[Opening RECORDS FOR THIS EXERCISE section]
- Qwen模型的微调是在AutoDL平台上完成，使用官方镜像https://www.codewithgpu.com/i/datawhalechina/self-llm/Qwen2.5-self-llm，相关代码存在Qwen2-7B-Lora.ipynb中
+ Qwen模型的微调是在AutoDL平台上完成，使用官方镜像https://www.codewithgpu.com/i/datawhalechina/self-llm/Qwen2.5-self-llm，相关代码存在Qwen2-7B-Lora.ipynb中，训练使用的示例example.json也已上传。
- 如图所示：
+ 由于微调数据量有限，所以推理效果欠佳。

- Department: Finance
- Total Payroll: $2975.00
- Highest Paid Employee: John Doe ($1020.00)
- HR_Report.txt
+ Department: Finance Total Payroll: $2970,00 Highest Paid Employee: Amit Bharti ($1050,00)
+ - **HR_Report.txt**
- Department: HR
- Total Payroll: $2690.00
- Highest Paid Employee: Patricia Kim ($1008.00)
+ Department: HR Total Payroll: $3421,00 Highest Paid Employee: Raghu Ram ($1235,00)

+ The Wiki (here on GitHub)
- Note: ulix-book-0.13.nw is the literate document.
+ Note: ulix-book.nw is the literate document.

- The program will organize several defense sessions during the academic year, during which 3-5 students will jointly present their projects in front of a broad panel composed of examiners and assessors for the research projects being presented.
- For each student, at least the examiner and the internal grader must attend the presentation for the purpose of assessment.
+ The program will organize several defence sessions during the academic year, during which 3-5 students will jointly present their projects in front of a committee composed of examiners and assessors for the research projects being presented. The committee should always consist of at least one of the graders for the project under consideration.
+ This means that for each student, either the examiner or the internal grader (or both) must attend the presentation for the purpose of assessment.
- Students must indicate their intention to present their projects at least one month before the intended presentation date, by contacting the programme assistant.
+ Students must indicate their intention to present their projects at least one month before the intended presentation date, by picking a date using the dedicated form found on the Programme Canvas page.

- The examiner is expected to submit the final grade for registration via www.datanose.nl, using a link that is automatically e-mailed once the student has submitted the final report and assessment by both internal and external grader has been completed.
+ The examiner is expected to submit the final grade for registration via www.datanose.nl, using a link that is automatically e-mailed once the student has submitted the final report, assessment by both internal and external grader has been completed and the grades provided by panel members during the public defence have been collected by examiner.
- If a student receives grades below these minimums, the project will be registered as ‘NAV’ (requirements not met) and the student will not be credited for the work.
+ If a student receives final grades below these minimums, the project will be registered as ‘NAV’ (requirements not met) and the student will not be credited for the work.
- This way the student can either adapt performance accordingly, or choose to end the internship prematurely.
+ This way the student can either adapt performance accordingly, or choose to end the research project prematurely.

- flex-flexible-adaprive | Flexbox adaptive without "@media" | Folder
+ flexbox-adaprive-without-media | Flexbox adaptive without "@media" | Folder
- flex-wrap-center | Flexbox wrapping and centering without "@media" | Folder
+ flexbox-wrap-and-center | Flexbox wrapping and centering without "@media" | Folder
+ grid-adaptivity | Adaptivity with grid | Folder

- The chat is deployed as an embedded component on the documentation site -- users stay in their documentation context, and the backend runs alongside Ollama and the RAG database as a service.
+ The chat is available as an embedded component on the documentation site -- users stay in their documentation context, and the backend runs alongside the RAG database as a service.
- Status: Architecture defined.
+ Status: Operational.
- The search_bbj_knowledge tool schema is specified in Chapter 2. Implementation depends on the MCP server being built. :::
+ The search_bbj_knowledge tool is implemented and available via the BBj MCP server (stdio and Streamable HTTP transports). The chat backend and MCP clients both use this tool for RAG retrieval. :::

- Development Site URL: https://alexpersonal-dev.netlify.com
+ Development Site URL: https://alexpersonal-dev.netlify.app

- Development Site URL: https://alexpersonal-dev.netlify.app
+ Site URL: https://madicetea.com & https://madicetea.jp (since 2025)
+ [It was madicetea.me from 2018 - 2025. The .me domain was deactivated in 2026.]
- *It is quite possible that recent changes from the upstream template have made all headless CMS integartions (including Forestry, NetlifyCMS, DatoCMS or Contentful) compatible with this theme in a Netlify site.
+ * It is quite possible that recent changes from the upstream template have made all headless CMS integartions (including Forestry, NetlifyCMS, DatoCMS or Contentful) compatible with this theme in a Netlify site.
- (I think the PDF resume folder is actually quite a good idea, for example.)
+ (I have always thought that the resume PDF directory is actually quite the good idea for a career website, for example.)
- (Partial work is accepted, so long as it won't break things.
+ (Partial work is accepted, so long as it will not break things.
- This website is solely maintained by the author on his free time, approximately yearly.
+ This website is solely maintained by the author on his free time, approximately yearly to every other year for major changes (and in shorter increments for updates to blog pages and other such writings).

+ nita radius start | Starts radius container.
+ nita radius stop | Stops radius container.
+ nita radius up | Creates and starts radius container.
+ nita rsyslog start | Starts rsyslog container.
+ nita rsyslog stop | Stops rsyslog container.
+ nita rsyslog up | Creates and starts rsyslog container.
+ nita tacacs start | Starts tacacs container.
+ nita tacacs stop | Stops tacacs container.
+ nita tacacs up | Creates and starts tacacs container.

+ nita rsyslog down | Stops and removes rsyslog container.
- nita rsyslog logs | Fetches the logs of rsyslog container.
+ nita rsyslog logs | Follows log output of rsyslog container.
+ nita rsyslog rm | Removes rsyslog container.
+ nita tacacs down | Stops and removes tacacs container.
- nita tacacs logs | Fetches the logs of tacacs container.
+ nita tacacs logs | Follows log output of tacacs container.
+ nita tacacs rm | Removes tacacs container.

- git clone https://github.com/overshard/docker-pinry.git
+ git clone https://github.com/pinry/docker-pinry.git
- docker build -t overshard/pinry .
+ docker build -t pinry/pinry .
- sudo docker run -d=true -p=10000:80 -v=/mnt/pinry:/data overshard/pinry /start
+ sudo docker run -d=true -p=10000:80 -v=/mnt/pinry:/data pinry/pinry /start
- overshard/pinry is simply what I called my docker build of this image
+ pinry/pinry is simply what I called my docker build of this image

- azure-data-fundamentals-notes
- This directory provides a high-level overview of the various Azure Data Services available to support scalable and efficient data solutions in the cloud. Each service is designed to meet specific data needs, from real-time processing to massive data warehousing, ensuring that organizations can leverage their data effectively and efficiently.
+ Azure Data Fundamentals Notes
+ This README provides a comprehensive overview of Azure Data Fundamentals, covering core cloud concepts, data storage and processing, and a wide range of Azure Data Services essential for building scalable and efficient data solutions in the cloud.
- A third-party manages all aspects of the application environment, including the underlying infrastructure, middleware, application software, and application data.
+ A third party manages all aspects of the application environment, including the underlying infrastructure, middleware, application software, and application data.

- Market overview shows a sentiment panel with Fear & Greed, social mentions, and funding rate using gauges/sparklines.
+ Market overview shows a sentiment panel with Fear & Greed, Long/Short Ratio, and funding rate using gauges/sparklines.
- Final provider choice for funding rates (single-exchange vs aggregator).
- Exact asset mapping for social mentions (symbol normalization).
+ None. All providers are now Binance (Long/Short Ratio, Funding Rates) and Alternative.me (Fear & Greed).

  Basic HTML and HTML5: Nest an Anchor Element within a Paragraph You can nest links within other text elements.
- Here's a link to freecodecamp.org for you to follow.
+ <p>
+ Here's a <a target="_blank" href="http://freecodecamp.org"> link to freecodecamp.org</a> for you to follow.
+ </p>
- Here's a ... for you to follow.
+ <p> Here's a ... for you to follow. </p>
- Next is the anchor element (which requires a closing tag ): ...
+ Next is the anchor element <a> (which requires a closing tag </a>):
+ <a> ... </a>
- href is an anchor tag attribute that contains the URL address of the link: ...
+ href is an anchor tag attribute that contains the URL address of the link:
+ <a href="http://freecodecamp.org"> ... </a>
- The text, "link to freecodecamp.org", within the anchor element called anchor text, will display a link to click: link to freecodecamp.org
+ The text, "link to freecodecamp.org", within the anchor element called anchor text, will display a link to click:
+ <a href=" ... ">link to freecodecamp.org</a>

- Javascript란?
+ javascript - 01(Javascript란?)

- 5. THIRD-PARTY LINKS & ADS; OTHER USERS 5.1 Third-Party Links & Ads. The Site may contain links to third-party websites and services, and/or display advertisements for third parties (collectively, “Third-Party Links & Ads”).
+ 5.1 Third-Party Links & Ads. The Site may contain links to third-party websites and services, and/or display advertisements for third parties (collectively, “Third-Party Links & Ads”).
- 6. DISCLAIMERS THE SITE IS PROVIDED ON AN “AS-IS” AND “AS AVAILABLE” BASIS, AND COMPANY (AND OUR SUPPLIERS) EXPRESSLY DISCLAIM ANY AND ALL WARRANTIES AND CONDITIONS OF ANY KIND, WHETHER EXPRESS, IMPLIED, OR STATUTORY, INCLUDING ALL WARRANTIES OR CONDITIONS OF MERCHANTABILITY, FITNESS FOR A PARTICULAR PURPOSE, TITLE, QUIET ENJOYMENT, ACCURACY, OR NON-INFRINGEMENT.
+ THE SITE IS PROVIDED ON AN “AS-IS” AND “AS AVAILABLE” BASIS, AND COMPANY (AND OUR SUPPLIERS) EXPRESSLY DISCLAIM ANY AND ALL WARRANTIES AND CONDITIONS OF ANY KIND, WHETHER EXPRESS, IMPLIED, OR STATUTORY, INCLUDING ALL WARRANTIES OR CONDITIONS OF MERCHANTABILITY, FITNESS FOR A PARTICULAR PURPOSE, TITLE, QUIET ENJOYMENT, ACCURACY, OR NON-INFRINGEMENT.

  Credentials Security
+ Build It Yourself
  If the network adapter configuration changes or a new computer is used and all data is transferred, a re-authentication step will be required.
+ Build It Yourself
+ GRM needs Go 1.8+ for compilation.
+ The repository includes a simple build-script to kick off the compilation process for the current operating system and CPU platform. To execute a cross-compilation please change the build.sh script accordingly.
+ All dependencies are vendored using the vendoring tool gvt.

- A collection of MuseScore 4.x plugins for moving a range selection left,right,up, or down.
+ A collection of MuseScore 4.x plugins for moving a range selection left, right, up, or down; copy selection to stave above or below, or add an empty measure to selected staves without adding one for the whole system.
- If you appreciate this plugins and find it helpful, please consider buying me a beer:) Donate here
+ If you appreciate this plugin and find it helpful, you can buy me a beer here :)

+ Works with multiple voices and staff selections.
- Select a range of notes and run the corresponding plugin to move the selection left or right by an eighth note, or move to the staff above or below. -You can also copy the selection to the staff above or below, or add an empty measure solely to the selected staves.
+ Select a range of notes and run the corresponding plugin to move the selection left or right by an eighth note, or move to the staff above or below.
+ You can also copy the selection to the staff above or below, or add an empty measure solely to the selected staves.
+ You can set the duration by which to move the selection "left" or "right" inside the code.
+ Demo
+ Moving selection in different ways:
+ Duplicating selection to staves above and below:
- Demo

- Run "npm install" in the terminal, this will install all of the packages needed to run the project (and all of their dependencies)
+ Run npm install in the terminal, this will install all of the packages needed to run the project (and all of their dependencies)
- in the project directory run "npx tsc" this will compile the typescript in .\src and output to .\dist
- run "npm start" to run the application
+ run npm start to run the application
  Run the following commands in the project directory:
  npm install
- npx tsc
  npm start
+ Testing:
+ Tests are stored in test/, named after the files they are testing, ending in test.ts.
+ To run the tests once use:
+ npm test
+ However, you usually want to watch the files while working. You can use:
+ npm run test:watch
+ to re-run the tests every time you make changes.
[Closing RECORDS FOR THIS EXERCISE section]
## [TASK]
Across all the entries, count the lines that contain the string "which", and give that number without anything else.

## [EXERCISE ANSWER]
5